EXERCISE INPUTS:
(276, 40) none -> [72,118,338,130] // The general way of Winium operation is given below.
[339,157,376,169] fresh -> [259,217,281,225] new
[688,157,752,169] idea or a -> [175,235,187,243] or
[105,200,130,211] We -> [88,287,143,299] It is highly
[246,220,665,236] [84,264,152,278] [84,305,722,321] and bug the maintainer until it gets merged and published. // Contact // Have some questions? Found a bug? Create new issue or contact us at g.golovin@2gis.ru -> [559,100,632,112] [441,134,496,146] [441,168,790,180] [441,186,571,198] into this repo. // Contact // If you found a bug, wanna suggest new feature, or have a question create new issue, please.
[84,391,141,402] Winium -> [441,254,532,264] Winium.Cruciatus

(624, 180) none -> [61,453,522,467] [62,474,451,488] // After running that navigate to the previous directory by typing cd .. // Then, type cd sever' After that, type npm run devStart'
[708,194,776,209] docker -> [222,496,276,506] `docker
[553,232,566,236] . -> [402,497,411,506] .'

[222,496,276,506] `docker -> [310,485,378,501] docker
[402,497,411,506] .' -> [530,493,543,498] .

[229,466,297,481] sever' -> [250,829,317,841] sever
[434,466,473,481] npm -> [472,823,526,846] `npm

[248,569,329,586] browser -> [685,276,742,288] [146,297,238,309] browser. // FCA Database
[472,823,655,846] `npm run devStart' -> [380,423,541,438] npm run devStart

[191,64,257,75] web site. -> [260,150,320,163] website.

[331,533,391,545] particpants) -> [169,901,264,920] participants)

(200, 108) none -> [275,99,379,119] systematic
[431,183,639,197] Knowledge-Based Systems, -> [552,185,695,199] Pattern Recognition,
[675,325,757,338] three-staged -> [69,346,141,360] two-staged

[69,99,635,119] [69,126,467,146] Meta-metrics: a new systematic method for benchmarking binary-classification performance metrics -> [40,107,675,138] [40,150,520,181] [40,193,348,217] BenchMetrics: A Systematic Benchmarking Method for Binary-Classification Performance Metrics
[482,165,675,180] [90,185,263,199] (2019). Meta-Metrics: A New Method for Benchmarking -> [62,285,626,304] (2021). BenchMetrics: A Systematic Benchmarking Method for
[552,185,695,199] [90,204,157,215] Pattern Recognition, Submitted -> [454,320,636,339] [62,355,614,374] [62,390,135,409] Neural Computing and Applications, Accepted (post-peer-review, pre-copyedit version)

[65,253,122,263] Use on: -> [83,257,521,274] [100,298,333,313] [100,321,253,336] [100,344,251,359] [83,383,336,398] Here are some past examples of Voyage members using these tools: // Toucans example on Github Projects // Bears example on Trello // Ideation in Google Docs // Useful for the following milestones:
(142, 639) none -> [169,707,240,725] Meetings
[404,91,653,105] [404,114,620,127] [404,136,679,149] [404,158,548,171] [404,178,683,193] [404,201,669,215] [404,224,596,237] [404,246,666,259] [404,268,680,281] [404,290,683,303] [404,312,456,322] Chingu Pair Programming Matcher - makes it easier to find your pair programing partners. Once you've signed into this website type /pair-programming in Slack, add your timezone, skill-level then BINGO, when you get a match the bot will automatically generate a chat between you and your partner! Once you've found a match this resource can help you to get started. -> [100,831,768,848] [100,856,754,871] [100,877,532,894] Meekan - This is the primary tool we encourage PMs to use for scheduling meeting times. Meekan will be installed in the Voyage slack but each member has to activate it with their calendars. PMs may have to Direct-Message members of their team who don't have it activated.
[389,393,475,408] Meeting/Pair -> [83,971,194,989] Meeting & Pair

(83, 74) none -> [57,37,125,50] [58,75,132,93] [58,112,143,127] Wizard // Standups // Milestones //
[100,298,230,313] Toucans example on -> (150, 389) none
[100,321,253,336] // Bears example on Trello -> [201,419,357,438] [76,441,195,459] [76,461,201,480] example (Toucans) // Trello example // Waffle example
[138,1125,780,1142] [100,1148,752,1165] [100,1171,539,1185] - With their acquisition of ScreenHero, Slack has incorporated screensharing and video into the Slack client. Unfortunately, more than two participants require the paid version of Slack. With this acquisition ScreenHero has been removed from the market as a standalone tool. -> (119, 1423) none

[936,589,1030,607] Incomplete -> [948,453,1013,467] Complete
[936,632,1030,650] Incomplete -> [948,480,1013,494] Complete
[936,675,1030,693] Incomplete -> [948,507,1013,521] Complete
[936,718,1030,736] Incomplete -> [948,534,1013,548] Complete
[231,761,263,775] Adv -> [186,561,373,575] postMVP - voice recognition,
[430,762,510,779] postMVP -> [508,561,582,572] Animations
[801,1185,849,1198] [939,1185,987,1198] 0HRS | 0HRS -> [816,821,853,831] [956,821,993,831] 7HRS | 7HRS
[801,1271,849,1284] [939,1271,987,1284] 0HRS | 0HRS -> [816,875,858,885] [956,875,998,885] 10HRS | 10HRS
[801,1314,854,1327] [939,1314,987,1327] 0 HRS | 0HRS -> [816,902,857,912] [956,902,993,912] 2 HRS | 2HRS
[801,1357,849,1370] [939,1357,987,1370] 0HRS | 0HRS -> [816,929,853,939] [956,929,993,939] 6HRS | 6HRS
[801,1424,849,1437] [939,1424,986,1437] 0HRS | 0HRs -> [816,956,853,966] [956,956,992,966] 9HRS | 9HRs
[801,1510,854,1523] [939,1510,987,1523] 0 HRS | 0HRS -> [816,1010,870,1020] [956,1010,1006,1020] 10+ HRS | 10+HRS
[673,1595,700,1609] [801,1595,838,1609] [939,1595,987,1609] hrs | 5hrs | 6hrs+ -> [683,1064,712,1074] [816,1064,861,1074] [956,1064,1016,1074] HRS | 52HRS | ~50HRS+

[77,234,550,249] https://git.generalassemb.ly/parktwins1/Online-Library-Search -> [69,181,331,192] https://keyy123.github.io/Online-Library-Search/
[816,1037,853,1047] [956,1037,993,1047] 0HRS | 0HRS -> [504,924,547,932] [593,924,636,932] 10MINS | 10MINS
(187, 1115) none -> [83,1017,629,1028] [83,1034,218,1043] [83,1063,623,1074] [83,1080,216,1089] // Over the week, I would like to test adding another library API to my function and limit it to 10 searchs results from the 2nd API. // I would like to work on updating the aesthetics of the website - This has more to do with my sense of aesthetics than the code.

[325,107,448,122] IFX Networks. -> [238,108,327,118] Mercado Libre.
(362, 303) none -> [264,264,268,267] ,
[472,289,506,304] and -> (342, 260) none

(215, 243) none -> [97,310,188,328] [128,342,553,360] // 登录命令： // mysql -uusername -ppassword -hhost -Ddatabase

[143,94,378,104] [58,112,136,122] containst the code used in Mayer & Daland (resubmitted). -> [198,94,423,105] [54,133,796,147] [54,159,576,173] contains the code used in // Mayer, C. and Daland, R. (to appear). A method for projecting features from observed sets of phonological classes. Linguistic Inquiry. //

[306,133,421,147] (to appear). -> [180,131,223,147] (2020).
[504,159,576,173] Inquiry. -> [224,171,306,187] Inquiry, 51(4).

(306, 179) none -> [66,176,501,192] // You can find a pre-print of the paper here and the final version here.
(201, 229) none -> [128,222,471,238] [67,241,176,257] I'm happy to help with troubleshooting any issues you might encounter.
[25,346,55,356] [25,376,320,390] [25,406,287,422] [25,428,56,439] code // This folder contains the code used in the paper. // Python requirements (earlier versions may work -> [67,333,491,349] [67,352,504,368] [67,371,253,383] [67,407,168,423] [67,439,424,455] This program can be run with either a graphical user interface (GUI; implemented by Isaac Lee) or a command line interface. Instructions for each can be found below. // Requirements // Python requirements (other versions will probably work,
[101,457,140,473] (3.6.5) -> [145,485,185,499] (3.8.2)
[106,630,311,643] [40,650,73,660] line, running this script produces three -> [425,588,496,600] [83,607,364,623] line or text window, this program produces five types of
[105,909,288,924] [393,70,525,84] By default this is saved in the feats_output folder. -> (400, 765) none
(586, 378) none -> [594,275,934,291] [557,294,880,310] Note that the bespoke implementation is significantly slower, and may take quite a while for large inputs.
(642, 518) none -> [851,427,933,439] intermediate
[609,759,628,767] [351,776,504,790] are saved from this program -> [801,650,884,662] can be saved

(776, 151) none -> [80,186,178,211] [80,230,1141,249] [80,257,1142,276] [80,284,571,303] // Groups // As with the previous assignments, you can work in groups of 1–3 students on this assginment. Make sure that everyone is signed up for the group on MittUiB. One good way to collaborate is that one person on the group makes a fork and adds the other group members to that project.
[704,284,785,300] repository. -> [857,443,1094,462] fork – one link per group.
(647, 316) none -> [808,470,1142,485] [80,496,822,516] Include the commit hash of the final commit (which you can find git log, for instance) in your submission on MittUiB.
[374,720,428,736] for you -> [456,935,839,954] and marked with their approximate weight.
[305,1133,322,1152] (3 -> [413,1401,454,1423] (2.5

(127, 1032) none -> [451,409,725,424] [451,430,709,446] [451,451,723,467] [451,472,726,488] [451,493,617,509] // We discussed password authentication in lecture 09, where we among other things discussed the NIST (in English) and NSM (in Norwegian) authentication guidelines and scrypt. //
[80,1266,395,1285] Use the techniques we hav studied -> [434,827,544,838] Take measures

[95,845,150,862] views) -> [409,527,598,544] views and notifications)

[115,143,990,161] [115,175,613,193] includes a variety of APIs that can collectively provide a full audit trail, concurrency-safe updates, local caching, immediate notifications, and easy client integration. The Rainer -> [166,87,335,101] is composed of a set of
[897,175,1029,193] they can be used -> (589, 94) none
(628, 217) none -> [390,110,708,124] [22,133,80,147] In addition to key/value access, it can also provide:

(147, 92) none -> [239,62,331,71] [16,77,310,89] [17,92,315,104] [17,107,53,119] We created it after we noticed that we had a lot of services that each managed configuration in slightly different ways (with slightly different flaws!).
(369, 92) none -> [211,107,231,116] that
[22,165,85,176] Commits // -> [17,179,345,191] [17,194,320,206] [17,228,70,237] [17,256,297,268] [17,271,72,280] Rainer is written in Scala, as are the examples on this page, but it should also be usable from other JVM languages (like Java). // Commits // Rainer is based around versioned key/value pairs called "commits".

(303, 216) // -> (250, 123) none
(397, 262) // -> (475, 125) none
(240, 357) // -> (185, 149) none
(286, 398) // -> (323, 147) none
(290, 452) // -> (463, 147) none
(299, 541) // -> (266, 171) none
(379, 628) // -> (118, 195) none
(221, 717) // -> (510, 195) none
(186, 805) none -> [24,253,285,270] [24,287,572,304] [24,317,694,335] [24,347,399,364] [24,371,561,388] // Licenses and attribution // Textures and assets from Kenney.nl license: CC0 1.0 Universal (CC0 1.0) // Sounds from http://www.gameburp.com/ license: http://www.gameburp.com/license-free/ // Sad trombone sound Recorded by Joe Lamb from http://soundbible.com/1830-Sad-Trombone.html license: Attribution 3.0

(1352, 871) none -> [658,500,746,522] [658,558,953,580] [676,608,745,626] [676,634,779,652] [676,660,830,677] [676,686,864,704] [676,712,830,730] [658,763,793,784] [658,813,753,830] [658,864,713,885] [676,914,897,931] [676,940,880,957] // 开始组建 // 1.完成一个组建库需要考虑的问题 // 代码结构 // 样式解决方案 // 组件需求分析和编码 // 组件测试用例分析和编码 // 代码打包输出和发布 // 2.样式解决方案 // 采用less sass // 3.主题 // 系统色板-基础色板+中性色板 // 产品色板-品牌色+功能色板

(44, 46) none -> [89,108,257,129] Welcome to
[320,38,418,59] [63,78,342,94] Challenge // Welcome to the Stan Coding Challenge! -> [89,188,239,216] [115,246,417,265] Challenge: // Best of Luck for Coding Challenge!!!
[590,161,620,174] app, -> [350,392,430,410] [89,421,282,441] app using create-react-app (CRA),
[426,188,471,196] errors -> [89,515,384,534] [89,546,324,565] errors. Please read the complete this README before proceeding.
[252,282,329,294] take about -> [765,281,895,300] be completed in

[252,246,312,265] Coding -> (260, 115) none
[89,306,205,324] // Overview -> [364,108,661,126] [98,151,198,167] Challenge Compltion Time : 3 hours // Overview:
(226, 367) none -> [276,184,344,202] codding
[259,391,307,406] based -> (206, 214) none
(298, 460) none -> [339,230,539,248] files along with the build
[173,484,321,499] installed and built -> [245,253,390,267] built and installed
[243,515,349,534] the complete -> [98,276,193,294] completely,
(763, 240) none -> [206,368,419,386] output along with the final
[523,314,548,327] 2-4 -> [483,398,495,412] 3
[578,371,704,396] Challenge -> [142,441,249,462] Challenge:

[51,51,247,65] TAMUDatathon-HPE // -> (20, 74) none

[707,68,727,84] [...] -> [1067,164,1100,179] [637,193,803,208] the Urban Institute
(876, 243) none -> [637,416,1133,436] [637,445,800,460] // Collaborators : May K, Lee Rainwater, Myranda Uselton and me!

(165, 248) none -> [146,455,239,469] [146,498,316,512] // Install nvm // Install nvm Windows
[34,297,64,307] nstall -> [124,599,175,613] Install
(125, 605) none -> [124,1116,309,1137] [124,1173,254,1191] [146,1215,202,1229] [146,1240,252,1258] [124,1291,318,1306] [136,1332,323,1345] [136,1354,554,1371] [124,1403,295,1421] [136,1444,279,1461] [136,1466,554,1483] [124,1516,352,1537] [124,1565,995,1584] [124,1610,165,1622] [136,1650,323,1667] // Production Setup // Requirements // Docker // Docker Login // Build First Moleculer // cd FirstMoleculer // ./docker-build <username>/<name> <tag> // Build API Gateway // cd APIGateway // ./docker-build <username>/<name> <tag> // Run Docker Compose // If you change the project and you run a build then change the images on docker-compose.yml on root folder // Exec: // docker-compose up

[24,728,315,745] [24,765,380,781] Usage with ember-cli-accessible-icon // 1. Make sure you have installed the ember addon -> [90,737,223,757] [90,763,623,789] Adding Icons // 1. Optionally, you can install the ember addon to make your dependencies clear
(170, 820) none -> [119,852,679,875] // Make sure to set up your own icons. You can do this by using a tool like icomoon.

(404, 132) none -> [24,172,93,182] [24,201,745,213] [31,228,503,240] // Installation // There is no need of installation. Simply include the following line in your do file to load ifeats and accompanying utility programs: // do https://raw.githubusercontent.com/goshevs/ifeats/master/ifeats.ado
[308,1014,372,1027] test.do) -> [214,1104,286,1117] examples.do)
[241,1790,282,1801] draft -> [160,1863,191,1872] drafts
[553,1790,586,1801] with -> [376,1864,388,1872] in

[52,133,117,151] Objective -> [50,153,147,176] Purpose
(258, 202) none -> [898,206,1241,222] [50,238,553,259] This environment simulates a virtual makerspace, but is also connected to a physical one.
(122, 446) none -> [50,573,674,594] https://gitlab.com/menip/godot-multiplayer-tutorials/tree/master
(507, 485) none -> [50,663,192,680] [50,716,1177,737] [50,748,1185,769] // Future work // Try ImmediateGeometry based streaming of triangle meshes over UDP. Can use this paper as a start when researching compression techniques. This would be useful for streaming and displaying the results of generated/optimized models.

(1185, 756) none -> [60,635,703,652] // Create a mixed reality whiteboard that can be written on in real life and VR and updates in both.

WORK TASK: Report each line above that includes the string "saved".

SOLUTION TO THE PROBLEM:
[105,909,288,924] [393,70,525,84] By default this is saved in the feats_output folder. -> (400, 765) none
[609,759,628,767] [351,776,504,790] are saved from this program -> [801,650,884,662] can be saved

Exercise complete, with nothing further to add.